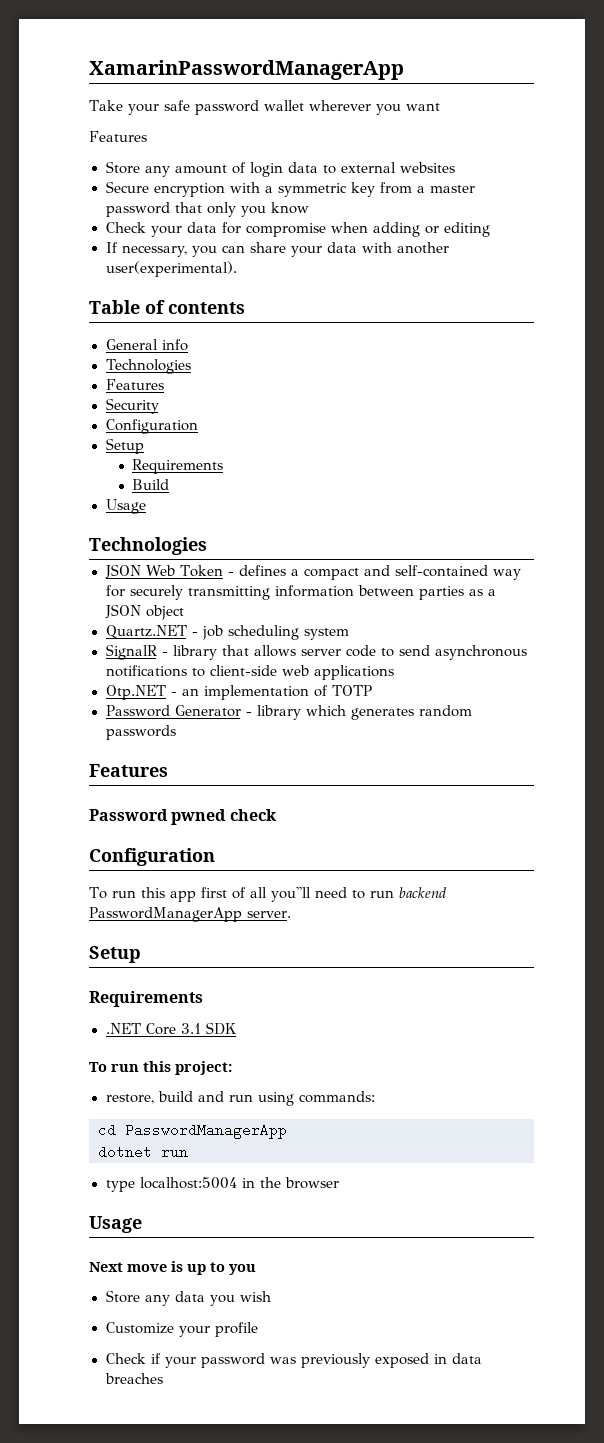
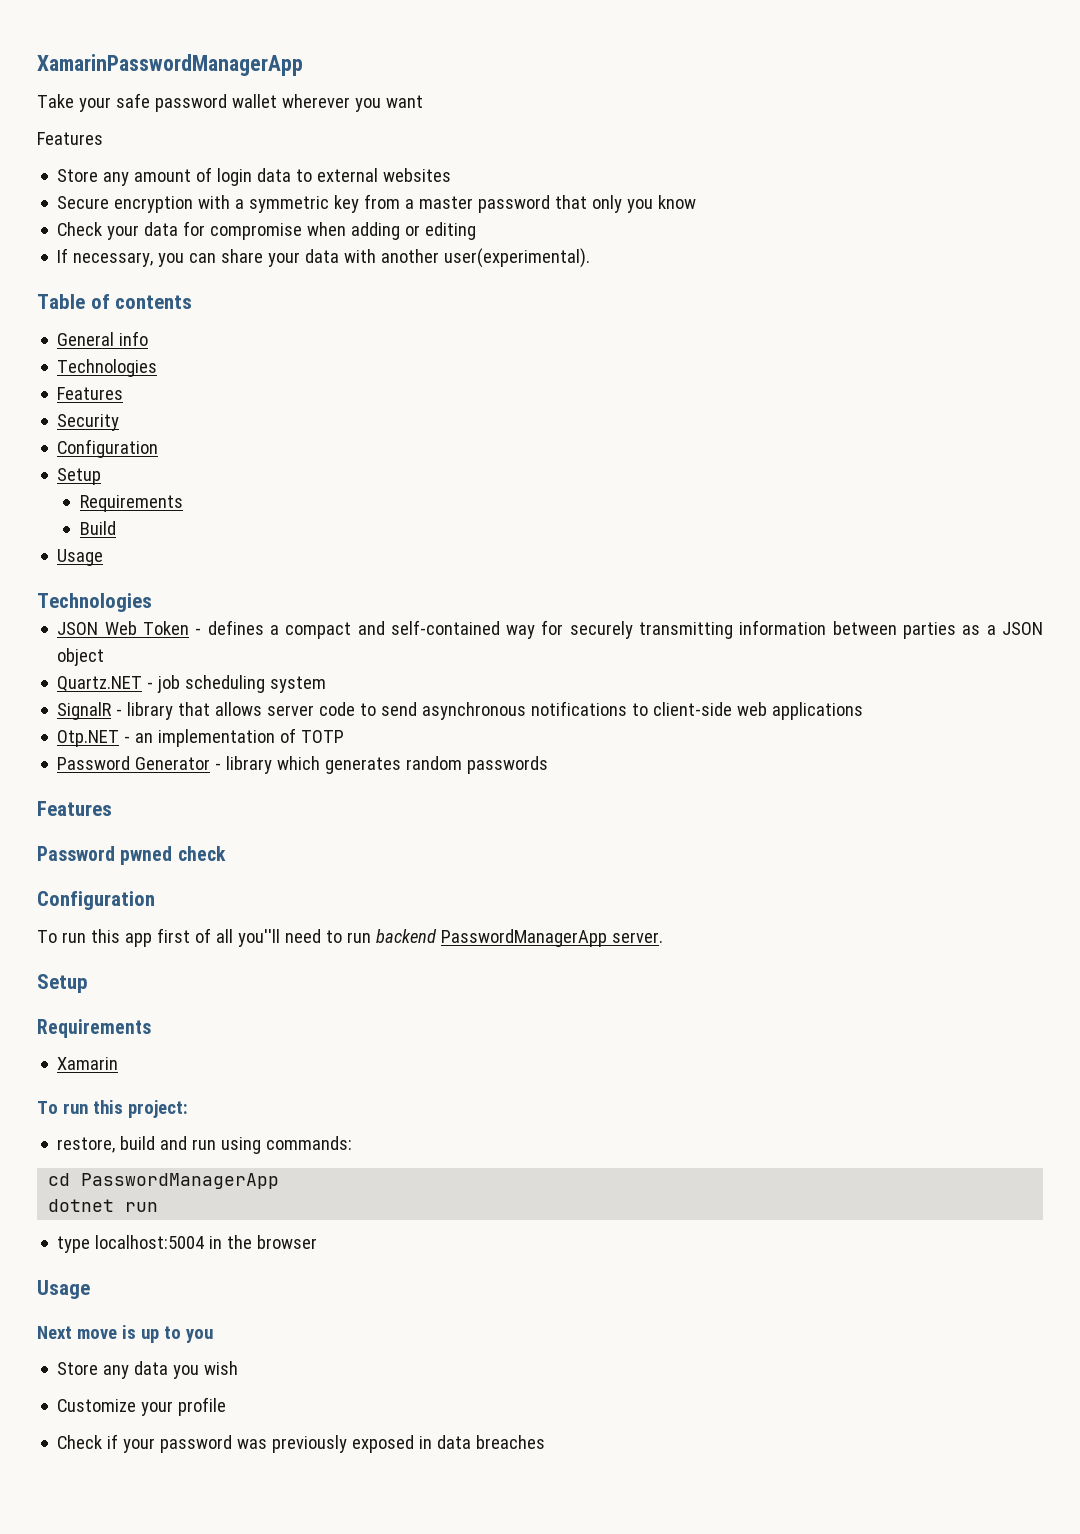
[105,1022,237,1035] .NET Core 3.1 SDK -> [57,1057,119,1070] Xamarin

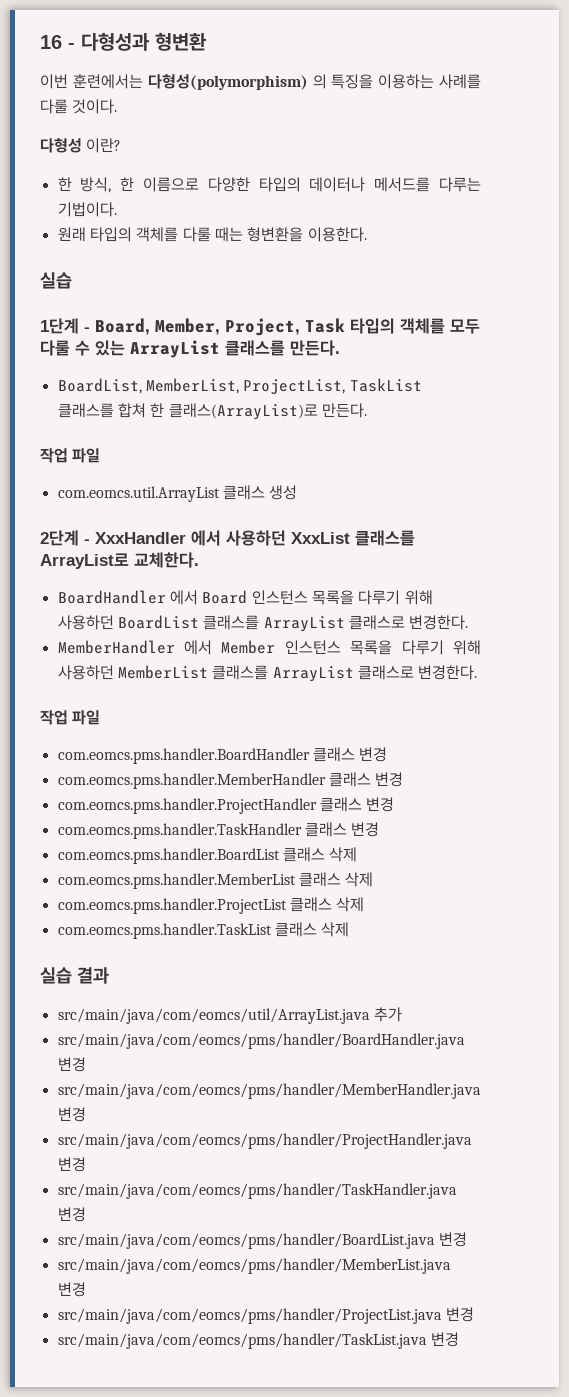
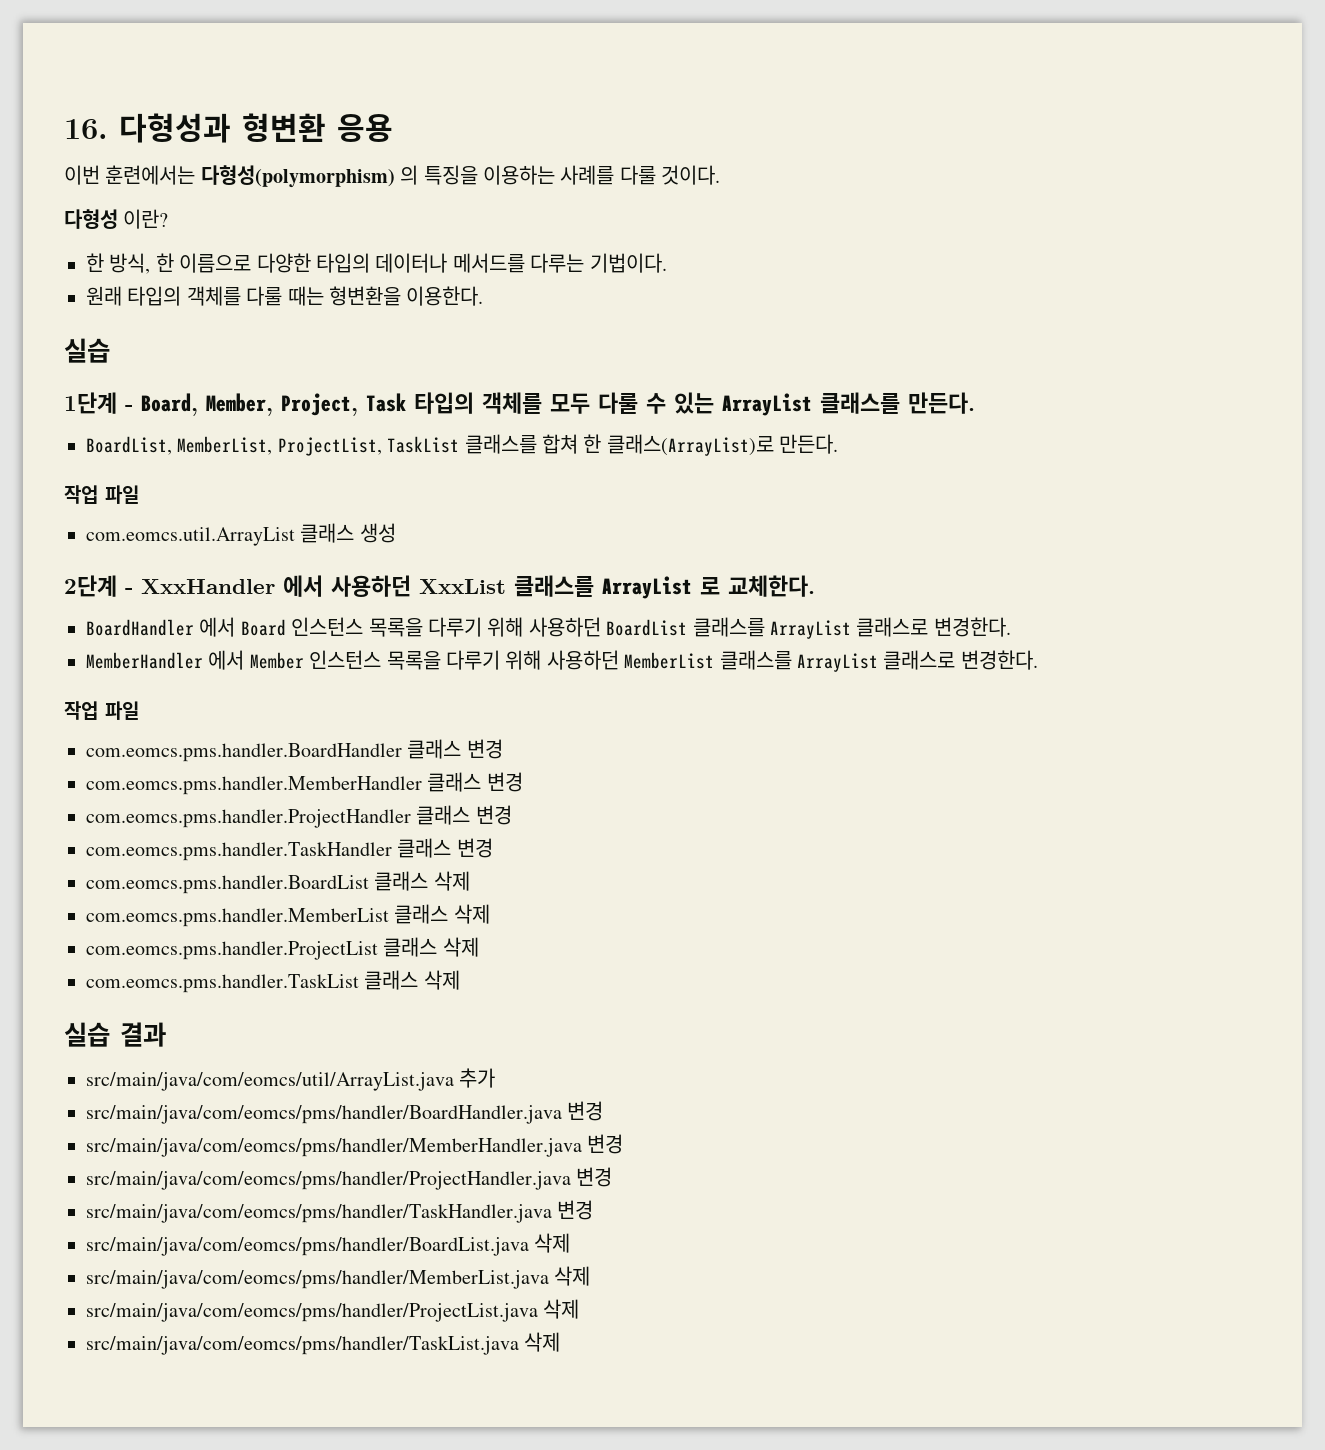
[40,35,75,49] 16 - -> [64,119,108,139] 16.
(206, 41) none -> [337,114,393,142] 응용
[40,553,129,569] ArrayList로 -> [602,576,720,599] ArrayList 로
[438,1232,467,1247] 변경 -> [534,1233,571,1253] 삭제
[57,1282,86,1297] 변경 -> [554,1266,591,1286] 삭제
[445,1307,474,1322] 변경 -> [543,1299,580,1319] 삭제
[430,1332,459,1347] 변경 -> [524,1332,561,1352] 삭제

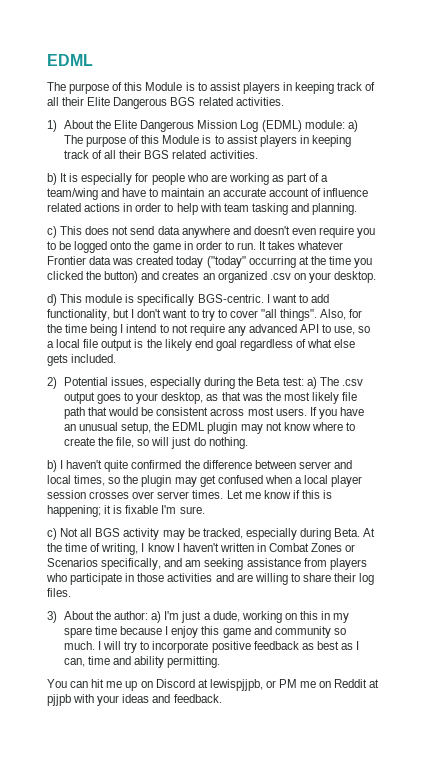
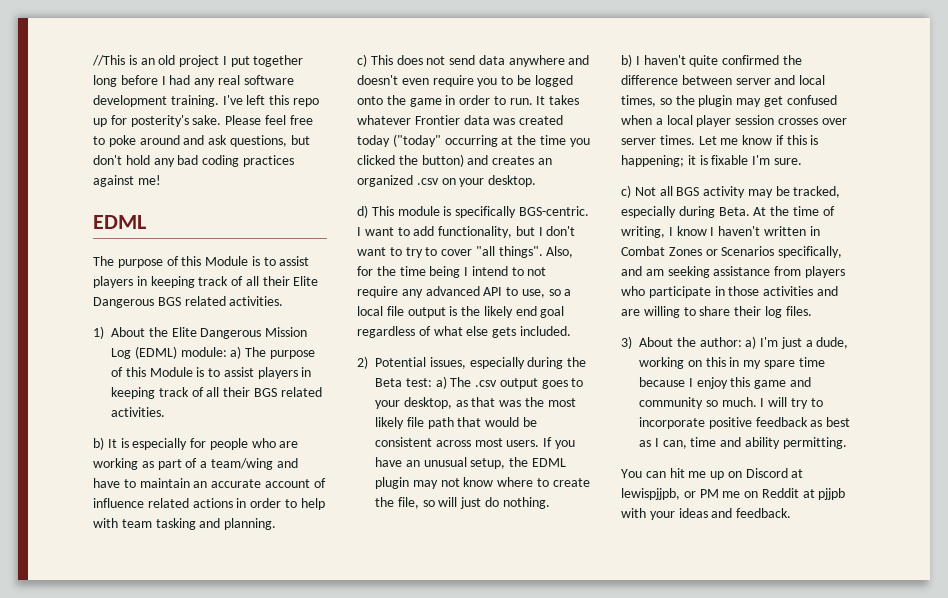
(47, 60) none -> [92,55,304,67] [93,75,294,87] [93,95,319,107] [93,115,313,127] [93,135,310,147] [93,155,294,167] [93,175,161,187] //This is an old project I put together long before I had any real software development training. I've left this repo up for posterity's sake. Please feel free to poke around and ask questions, but don't hold any bad coding practices against me! //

■ ■ ■ ■ ■ ■ ■

* **Required work**: What you should return is the exact text of every line from the top of the entries through the line with "[430,1332,459,1347] 변경 ->", pictures removed.

* **Problem solution**:
[105,1022,237,1035] .NET Core 3.1 SDK -> [57,1057,119,1070] Xamarin

[40,35,75,49] 16 - -> [64,119,108,139] 16.
(206, 41) none -> [337,114,393,142] 응용
[40,553,129,569] ArrayList로 -> [602,576,720,599] ArrayList 로
[438,1232,467,1247] 변경 -> [534,1233,571,1253] 삭제
[57,1282,86,1297] 변경 -> [554,1266,591,1286] 삭제
[445,1307,474,1322] 변경 -> [543,1299,580,1319] 삭제
[430,1332,459,1347] 변경 -> [524,1332,561,1352] 삭제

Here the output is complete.